Дэвид покинул кабинет в глухой тревоге. Подходя к своей машине, он набрал номер пастора и сказал:
— Дилон, имя Стаси, не знаю почему, записано в моем журнале. Некоторые из этих людей погибли, Дилон… И что может значить имя Захор?
— Откуда ты его взял?
— Мне его сказали те люди, в конце туннеля. — Он перевел дыхание. — Там их были тысячи. Они кричали, выкрикивали свои имена, а потом все хором стали говорить «Захор».
Несколько мгновений Дилон молчал, потом сказал:
— Кажется, я знаю, кто мог бы тебе помочь. По-моему, тебе нужно проконсультироваться с раввином. И хотя ты человек, как мне известно, не слишком религиозный и в синагоге был, может быть, раза два в жизни, но… эти твои голоса говорили с тобой по-древнееврейски.
— По-древнееврейски? — спросил пораженный Дэвид.
— «Захор» означает «помни». Те, кого ты видел в своем туннеле, просили тебя что-то запомнить.
— Но что запомнить?
— Это же очевидно, Дэвид, — тихо сказал Дилон. — Они просили тебя запомнить их имена. Что ты и сделал.
— Ты гений метафизики, — продолжал Дэвид разговор по сотовому телефону, поворачивая машину на 17-ю улицу. — Ты уже все объяснил мне!
— Сделал, что смог, — ответил пастор. — Тот факт, что они говорили с тобой на древнееврейском, подсказал мне, что твоим лучшим наставником здесь мог бы оказаться раввин. Причина, по которой они просили тебя это помнить, — внутри тебя самого, Дэвид. Есть у меня один коллега, к кому тебе стоит обратиться, — раввин Элизар бен Моше, знаток Каббалы, преподает еврейскую традиционную мистику. Ты ведь пережил мистический опыт, Дэвид.
Каббалистика? Дэвид знал о ней только одно — некоторые звезды эстрады объявляют себя ее адептами, привязывают алые ленты на запястья и принимают древнееврейские имена.

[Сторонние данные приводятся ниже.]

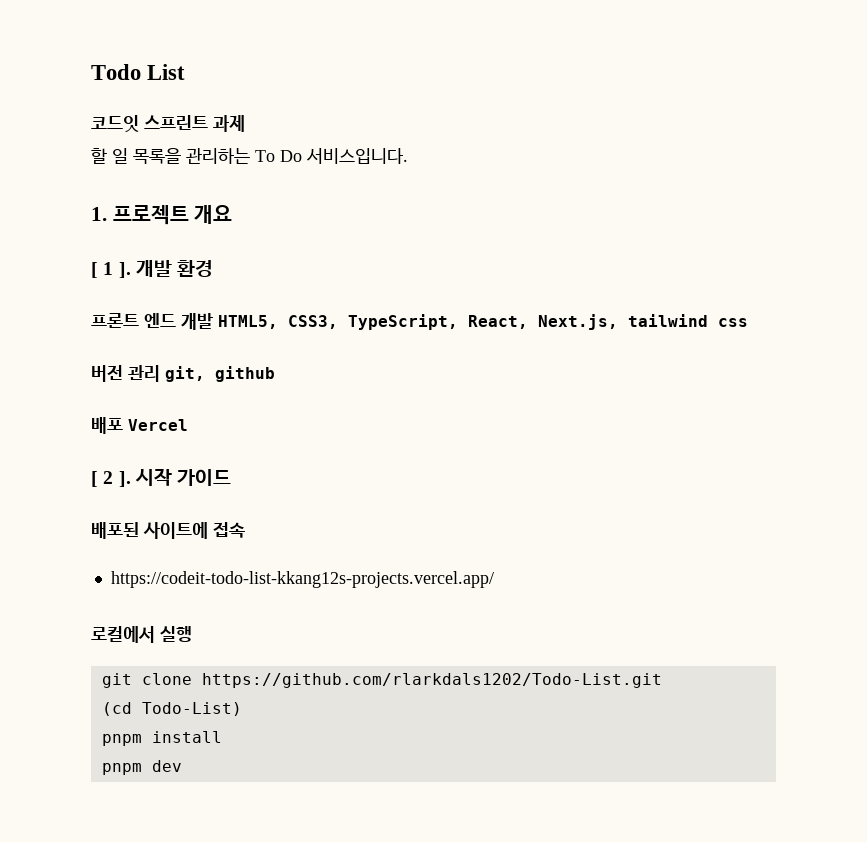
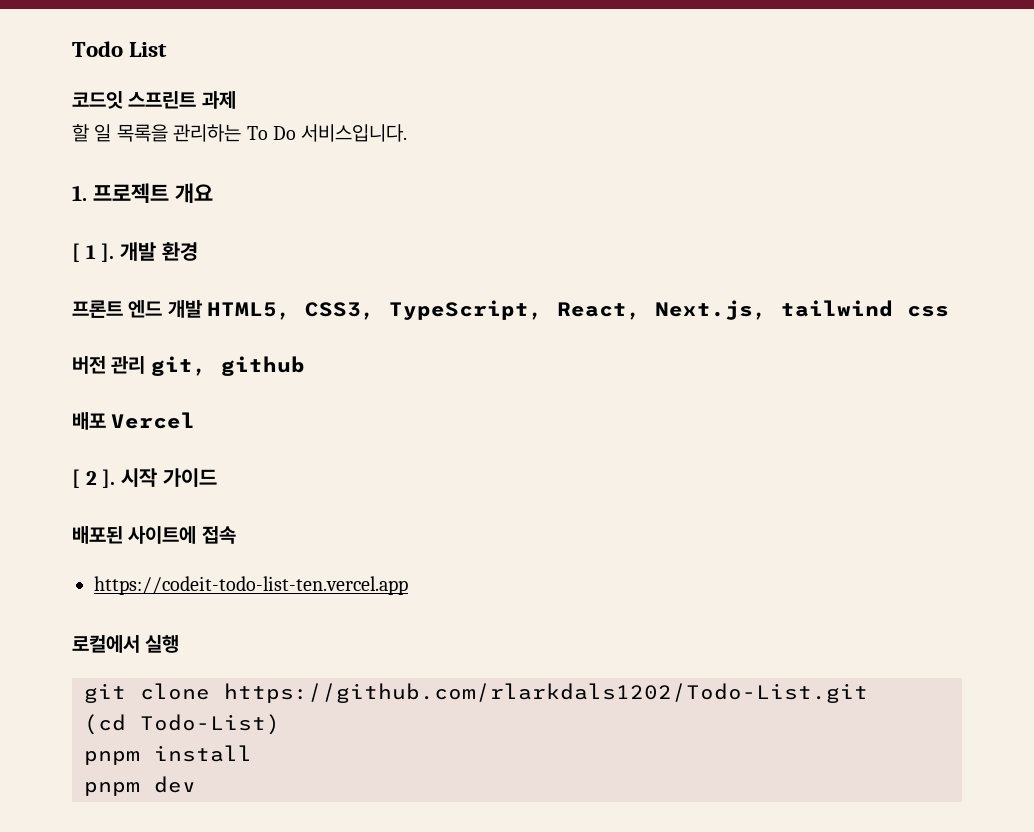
- https://codeit-todo-list-kkang12s-projects.vercel.app/
+ https://codeit-todo-list-ten.vercel.app

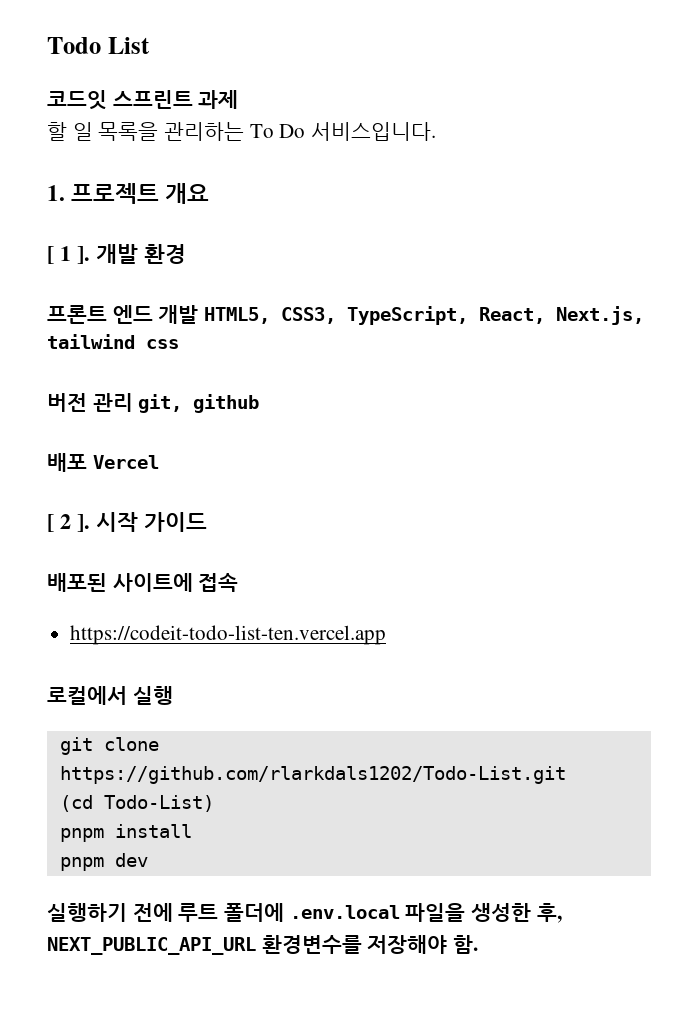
+ 실행하기 전에 루트 폴더에 .env.local 파일을 생성한 후, NEXT_PUBLIC_API_URL 환경변수를 저장해야 함.

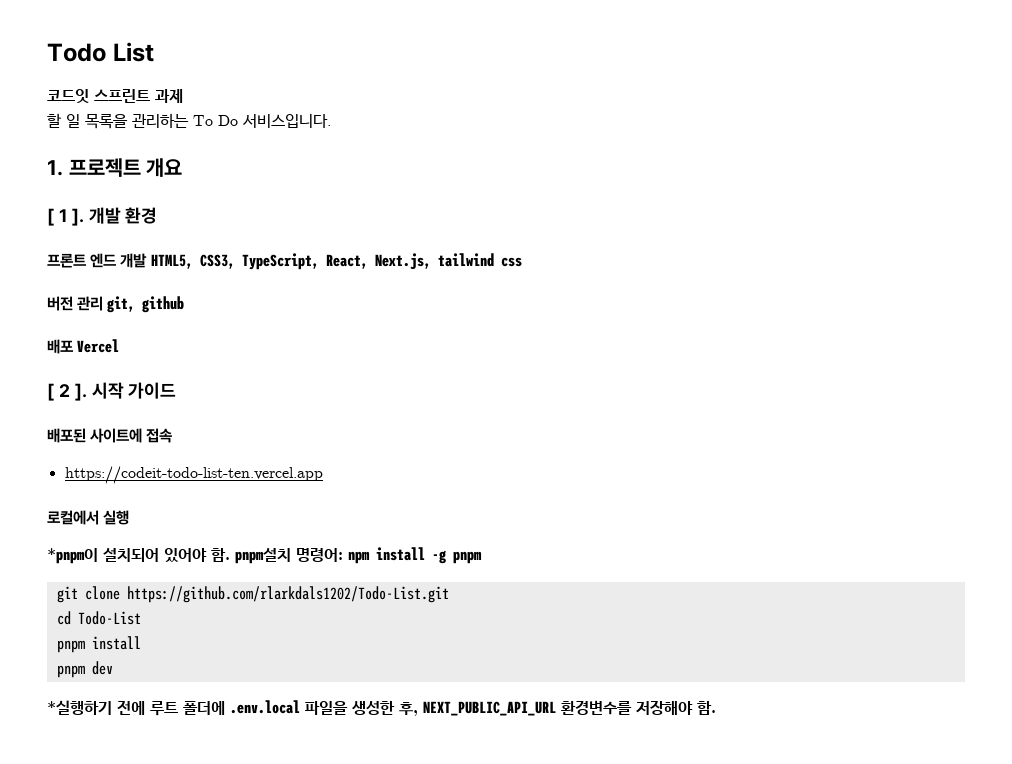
+ *pnpm이 설치되어 있어야 함. pnpm설치 명령어: npm install -g pnpm
- (cd Todo-List)
+ cd Todo-List
- 실행하기 전에 루트 폴더에 .env.local 파일을 생성한 후, NEXT_PUBLIC_API_URL 환경변수를 저장해야 함.
+ *실행하기 전에 루트 폴더에 .env.local 파일을 생성한 후, NEXT_PUBLIC_API_URL 환경변수를 저장해야 함.

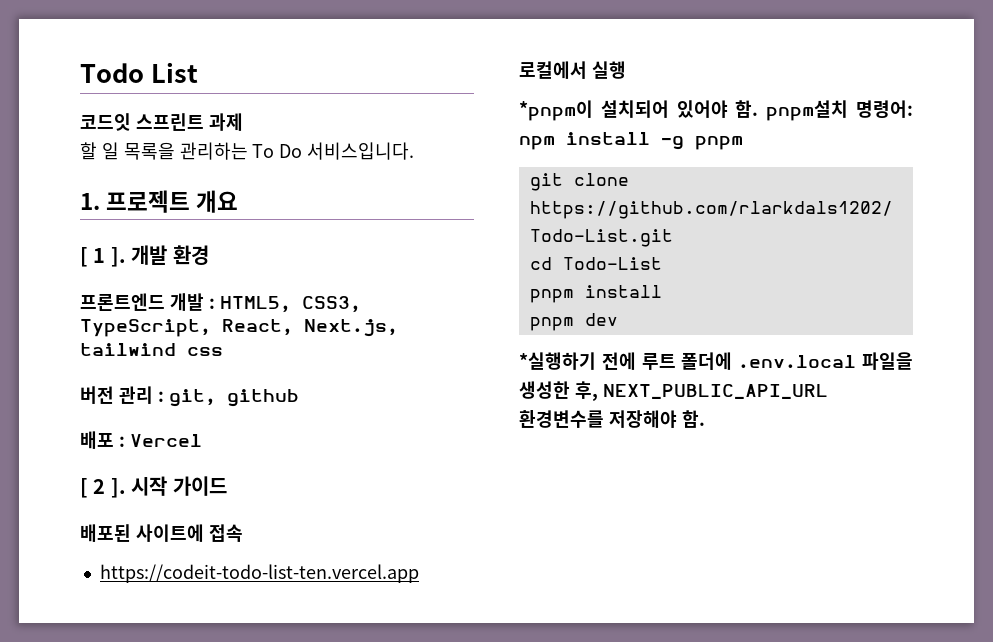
- 프론트 엔드 개발 HTML5, CSS3, TypeScript, React, Next.js, tailwind css
+ 프론트엔드 개발 : HTML5, CSS3, TypeScript, React, Next.js, tailwind css
- 버전 관리 git, github
+ 버전 관리 : git, github
- 배포 Vercel
+ 배포 : Vercel

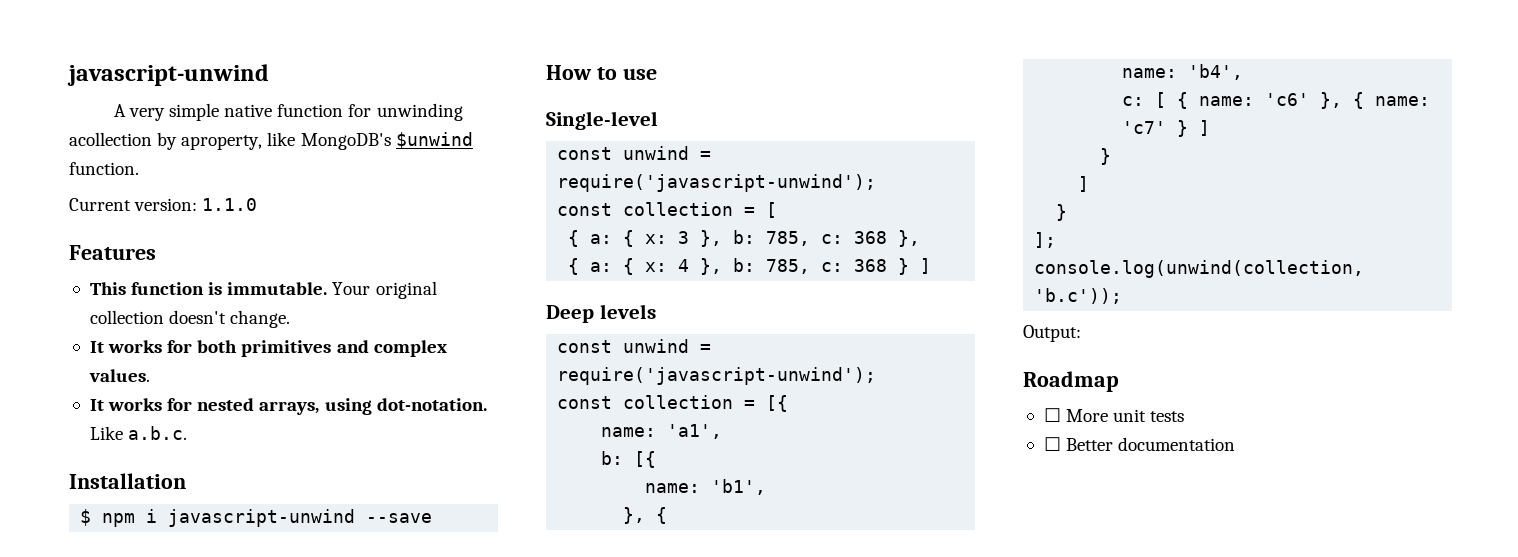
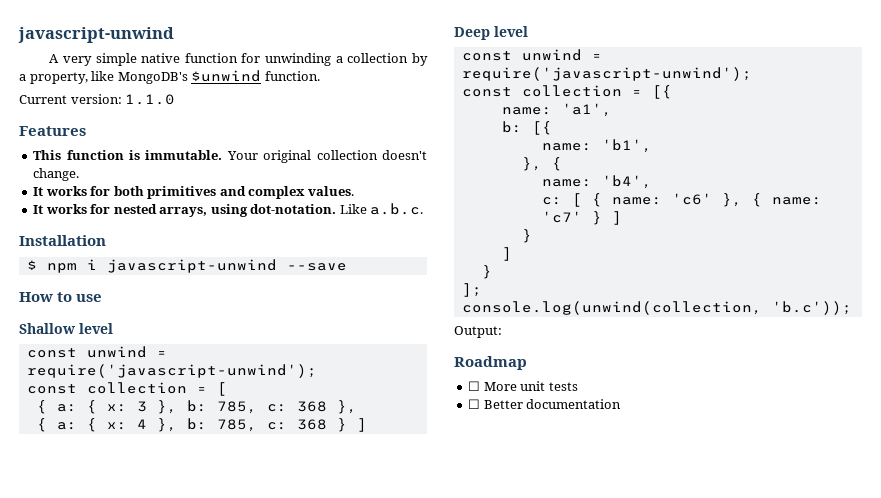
- A very simple native function for unwinding acollection by aproperty, like MongoDB's $unwind function.
+ A very simple native function for unwinding a collection by a property, like MongoDB's $unwind function.
- Single-level
+ Shallow level
- Deep levels
+ Deep level

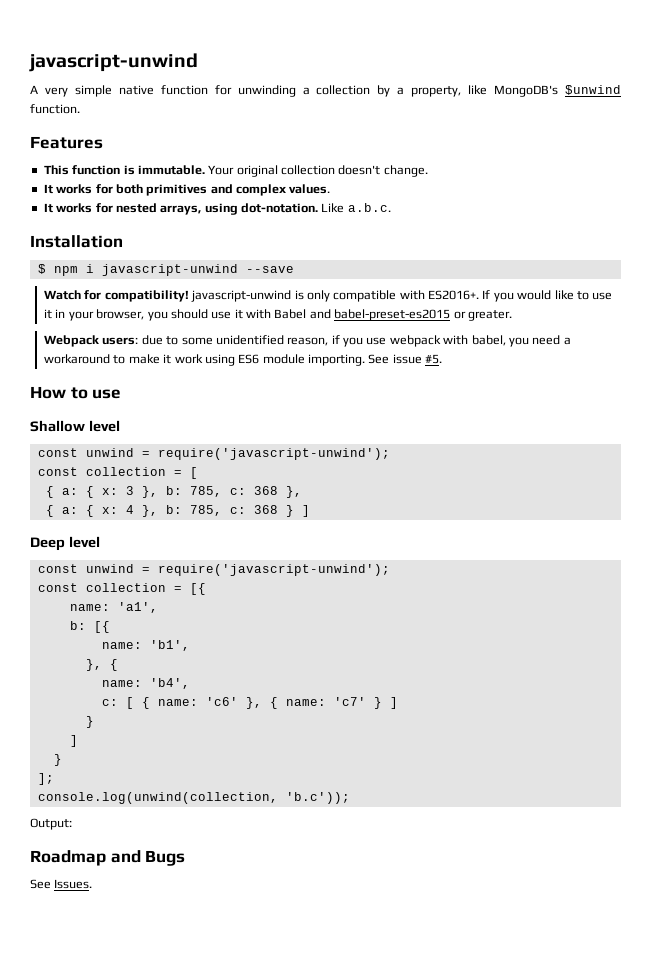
- Current version: 1.1.0
+ Watch for compatibility! javascript-unwind is only compatible with ES2016+. If you would like to use it in your browser, you should use it with Babel and babel-preset-es2015 or greater.
+ Webpack users: due to some unidentified reason, if you use webpack with babel, you need a workaround to make it work using ES6 module importing. See issue #5.
- Roadmap
- ☐ More unit tests
- ☐ Better documentation
+ Roadmap and Bugs
+ See Issues.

Словно прочитав его мысли, Дилон сказал:
— Нет, Мадонна с ее «Каббалой» тут ни при чем. Я уже звонил бен Моше. Его очень заинтересовал не только твой журнал, но и тот камень, который ты сберег после того несчастного случая. Когда отправишься в Бруклин, возьми с собой то и другое. А пока он просил тебя передать ему по факсу несколько страниц из твоего журнала. Он хочет изучить их до твоего приезда. Бен Моше происходит из древнего рода ученых раввинов, для которых целью жизни стало изучение Каббалы и раскрытие законов мистерий Вселенной.
Слова об ученых раввинах напомнили Дэвиду одно из воспоминаний его детства — мать рассказывала ему об одном из ее предков, известном мистике ребе Залмане из Киева. Он будто бы мог учить студентов одновременно в двух городах, на расстоянии трехсот миль друг от друга. Дэвид всегда считал ее рассказ, мягко говоря, преувеличением.